• TASK OBJECTIVE:
As the answer, give every line of the records that includes the word "using".

• DATA:
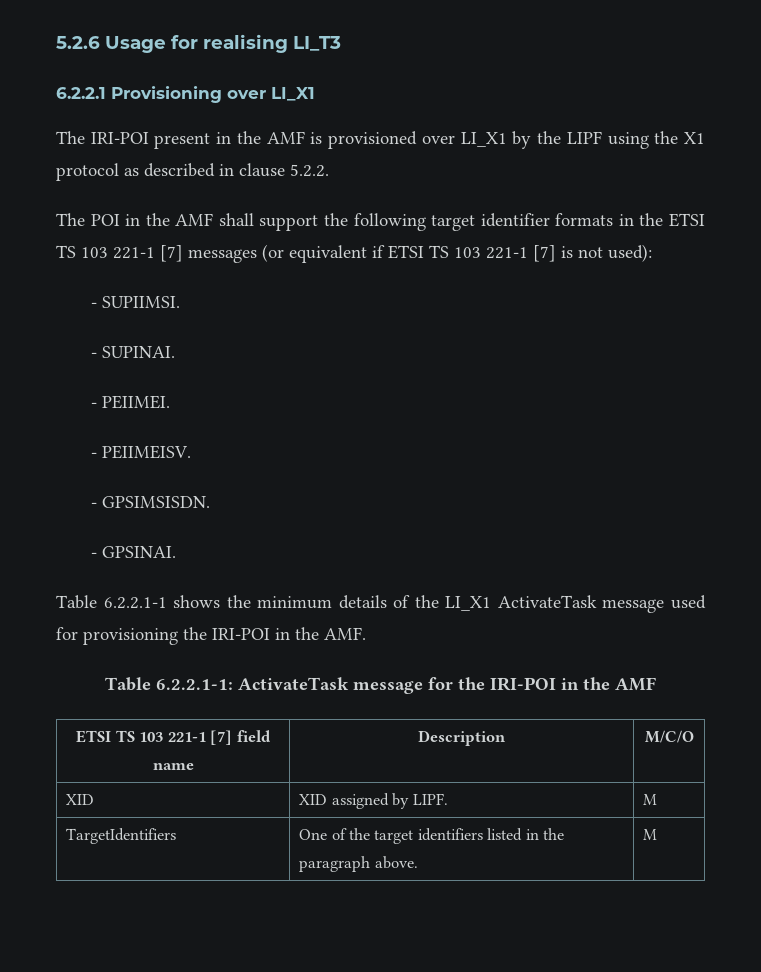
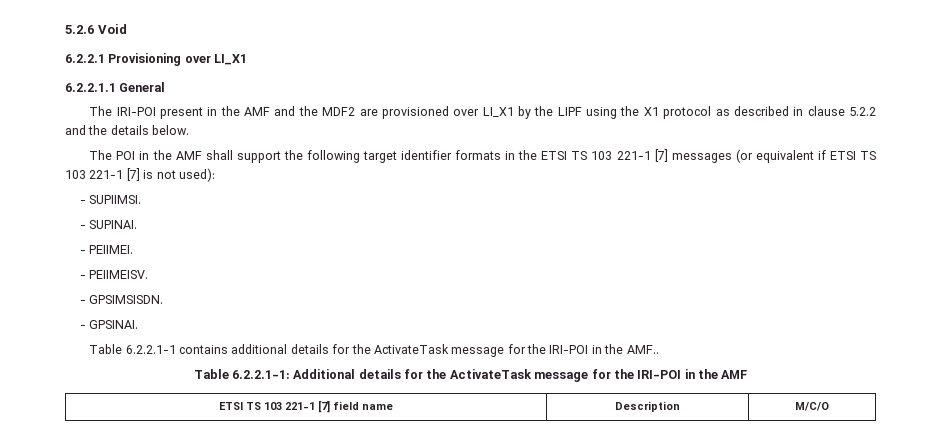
- 5.2.6 Usage for realising LI_T3
+ 5.2.6 Void
+ 6.2.2.1.1 General
- The IRI-POI present in the AMF is provisioned over LI_X1 by the LIPF using the X1 protocol as described in clause 5.2.2.
+ The IRI-POI present in the AMF and the MDF2 are provisioned over LI_X1 by the LIPF using the X1 protocol as described in clause 5.2.2 and the details below.
- Table 6.2.2.1-1 shows the minimum details of the LI_X1 ActivateTask message used for provisioning the IRI-POI in the AMF.
+ Table 6.2.2.1-1 contains additional details for the ActivateTask message for the IRI-POI in the AMF..
- Table 6.2.2.1-1: ActivateTask message for the IRI-POI in the AMF
+ Table 6.2.2.1-1: Additional details for the ActivateTask message for the IRI-POI in the AMF
- XID | XID assigned by LIPF. | M
- TargetIdentifiers | One of the target identifiers listed in the paragraph above. | M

• ANSWER TO THIS TASK:
- The IRI-POI present in the AMF is provisioned over LI_X1 by the LIPF using the X1 protocol as described in clause 5.2.2.
+ The IRI-POI present in the AMF and the MDF2 are provisioned over LI_X1 by the LIPF using the X1 protocol as described in clause 5.2.2 and the details below.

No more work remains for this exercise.